I could never hide my action bars like that; among other things I’m MS ret and I despise CLCRET (and all the variations therof; I use ForteXorcist for internal cooldown, dot and proc tracking, but I ditched the ability cooldown tracker part early), so visible action bars are a necessity. All my buttons are keybound, I haven’t clicked anything in forever, but i still like em visible.
How will you work with hidden bars in the very different rotation environment that 4.0 and cata will bring to prot? It seems like it would be difficult to work with to me.
I personally keep the clutter of things like buffs out of the way with an addon called Opie; it opens rings of buttons around your mouse when a keybind is hit; that allows me to keep my keybinds for buffs, mounts, pets, consumables and so forth down to four or 5 keybinds total (a few more on mage/warlock/shammy alts).
I agree with Mite about having your raid frames tucked away in a corner; i’ve seen a lot of tank and dps guys doing that, but I started keeping mine in the usual healer position way before I started healing; it is just too useful for all the utility pallies have. I’d never be able to throw out a Hand or RD trash off a healer mid-faceroll with my raid frames so far away.
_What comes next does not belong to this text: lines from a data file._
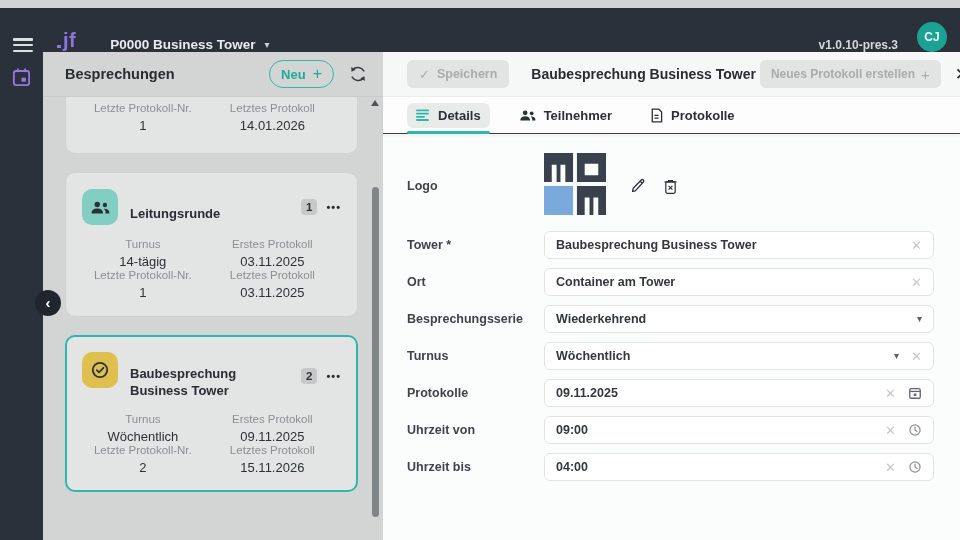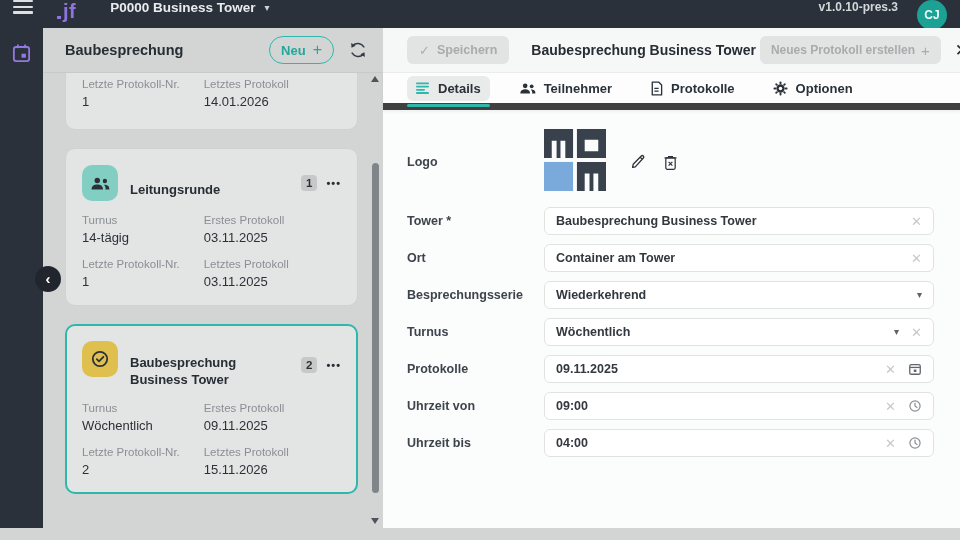--- a/index.html
+++ b/index.html
@@ -10,7 +10,7 @@
     background:#d2d5d3;
   }
   
-  .topbar { height:28px; background:var(--topbar-dark,#2b313a); display:flex; align-items:flex-start; padding:0 13px; }
+  .topbar { height:44px; background:var(--topbar-dark,#2b313a); display:flex; align-items:flex-end; padding:0 13px;margin-top:8px; }
   .hamburger { width:20px; display:flex; flex-direction:column; gap:3.5px; cursor:pointer; }
   .hamburger span { height:2.2px; background:#dde0e3; border-radius:1px; }
   .brand { color:var(--brand-purple,#8d75dd); font-size:20px; font-weight:700; margin-left:30px; position:relative; letter-spacing:.5px; }

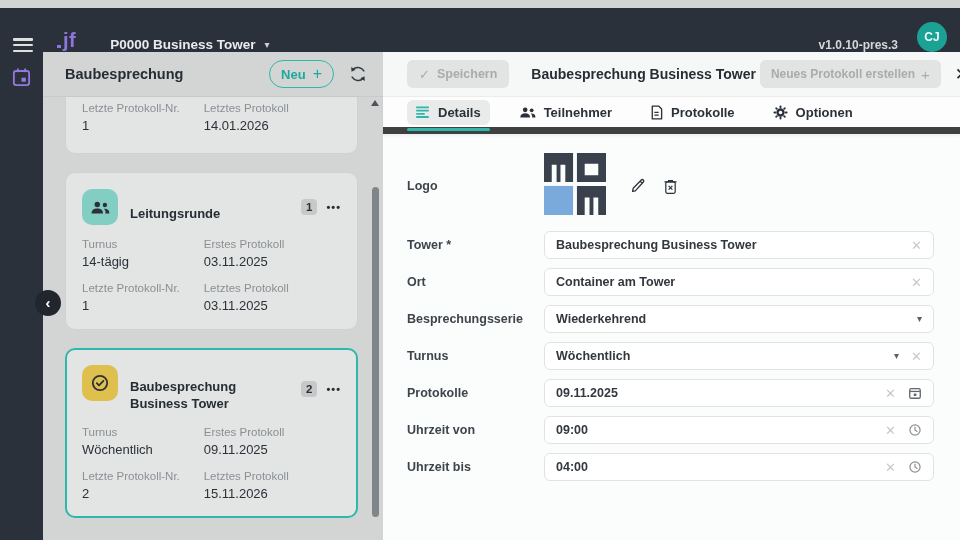--- a/index.html
+++ b/index.html
@@ -123,7 +123,7 @@
 
     <div class="listpanel">
       <div class="list-header">
-        <div class="list-title">Baubesprechung</div>
+        <div class="list-title">Besprechungen</div>
         <button class="btn-neu">
           <span>Neu</span>
           <span class="plus">+</span>

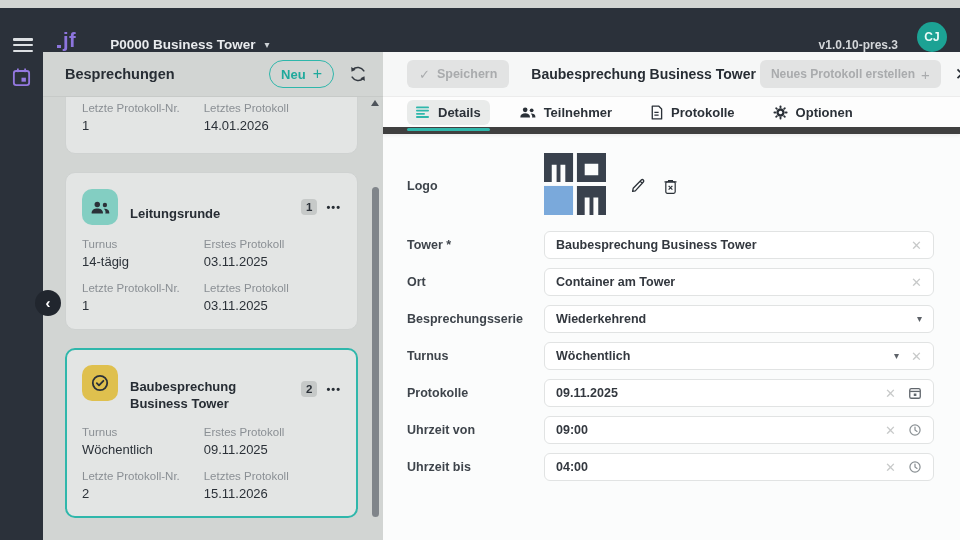--- a/index.html
+++ b/index.html
@@ -44,7 +44,7 @@
   .card-title { flex:1; margin:14px 10px 0 12px; font-size:13px; font-weight:700; color:#272d34; line-height:1.3; align-self:center; }
   .badge { min-width:14px; padding:2px 5px; border-radius:4px; background:#c6c9c8; color:#2b3138; font-size:11.5px; font-weight:700; text-align:center; align-self:center; }
   .dots { margin-left:9px; align-self:center; font-size:11px; letter-spacing:1px; color:#272d34; font-weight:700; cursor:pointer; }
-  .card-fields { display:grid; grid-template-columns:47% 53%; row-gap:13px; width:100%; }
+  .card-fields { display:grid; grid-template-columns:47% 53%; width:100%;text-align:center; }
   .fl { font-size:11.5px; color:#8a8f94; margin-bottom:4px; }
   .fv { font-size:13px; color:#2b3138; }
   

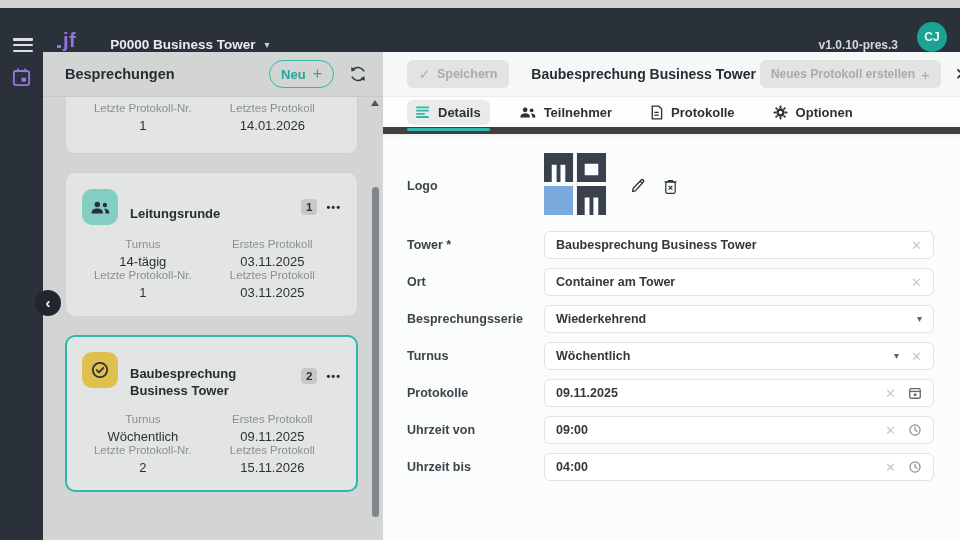--- a/index.html
+++ b/index.html
@@ -63,7 +63,7 @@
   .detail-title { margin-left:22px; font-size:14px; font-weight:700; color:#272d34; white-space:nowrap; flex:none; }
   .spacer { flex:1 1 0; min-width:4px; }
   .close { margin-left:14px; font-size:17px; color:#272d34; cursor:pointer; flex:none; }
-  .tabbar { height:37px; flex:none; background:#fdfdfd; display:flex; align-items:center; gap:20px; padding:0 24px; border-bottom:7px solid #404040; box-shadow:0 2px 3px rgba(0,0,0,.05); position:relative; z-index:2; }
+  .tabbar { height:37px; flex:none; background:#fdfdfd; display:flex; align-items:center; gap:20px; padding:0 24px; border-bottom:1px solid #404040; box-shadow:0 2px 3px rgba(0,0,0,.05); position:relative; z-index:2; }
   .tab { display:flex; align-items:center; gap:8px; font-size:13px; font-weight:700; color:#2b3138; padding:5px 9px; border-radius:6px; position:relative; cursor:pointer; white-space:nowrap; }
   .tab.active { background:#e9ebea; }
   .tab.active::after { content:''; position:absolute; left:0; right:0; bottom:-6px; height:3px; background:var(--accent-teal,#2fb7ab); border-radius:2px; }

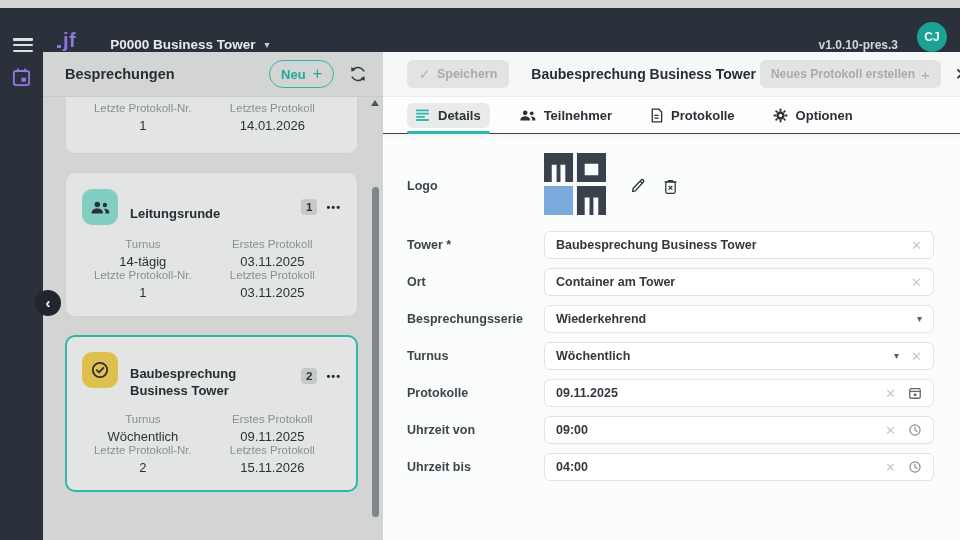--- a/index.html
+++ b/index.html
@@ -282,25 +282,6 @@
           </span>
           <span>Protokolle</span>
         </div>
-        <div class="tab">
-          <span class="tabicon">
-            <svg viewBox="0 0 18 18" width="15" height="15">
-              <g fill="#2b3138">
-                <rect x="7.9" y="0.6" width="2.2" height="3.2" rx="0.9"></rect>
-                <rect x="7.9" y="0.6" width="2.2" height="3.2" rx="0.9" transform="rotate(45 9 9)"></rect>
-                <rect x="7.9" y="0.6" width="2.2" height="3.2" rx="0.9" transform="rotate(90 9 9)"></rect>
-                <rect x="7.9" y="0.6" width="2.2" height="3.2" rx="0.9" transform="rotate(135 9 9)"></rect>
-                <rect x="7.9" y="0.6" width="2.2" height="3.2" rx="0.9" transform="rotate(180 9 9)"></rect>
-                <rect x="7.9" y="0.6" width="2.2" height="3.2" rx="0.9" transform="rotate(225 9 9)"></rect>
-                <rect x="7.9" y="0.6" width="2.2" height="3.2" rx="0.9" transform="rotate(270 9 9)"></rect>
-                <rect x="7.9" y="0.6" width="2.2" height="3.2" rx="0.9" transform="rotate(315 9 9)"></rect>
-                <circle cx="9" cy="9" r="5"></circle>
-              </g>
-              <circle cx="9" cy="9" r="2.1" fill="#fdfdfd"></circle>
-            </svg>
-          </span>
-          <span>Optionen</span>
-        </div>
       </div>
 
       <div class="form">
None of that is a criticism, by the way; it is a pretty damn sweet UI you have there. Just questions brought up by experience with the issues of UI design; i’ve gimped myself with a new UI that I missed something about more than few times.
@Rhidach
20 September 2010 at 9:14 am #
For Cata I’ll definitely have to show my rotation buttons. With all the ducking and weaving and the priority system, it seems impossible manage the rotation without the buttons visible.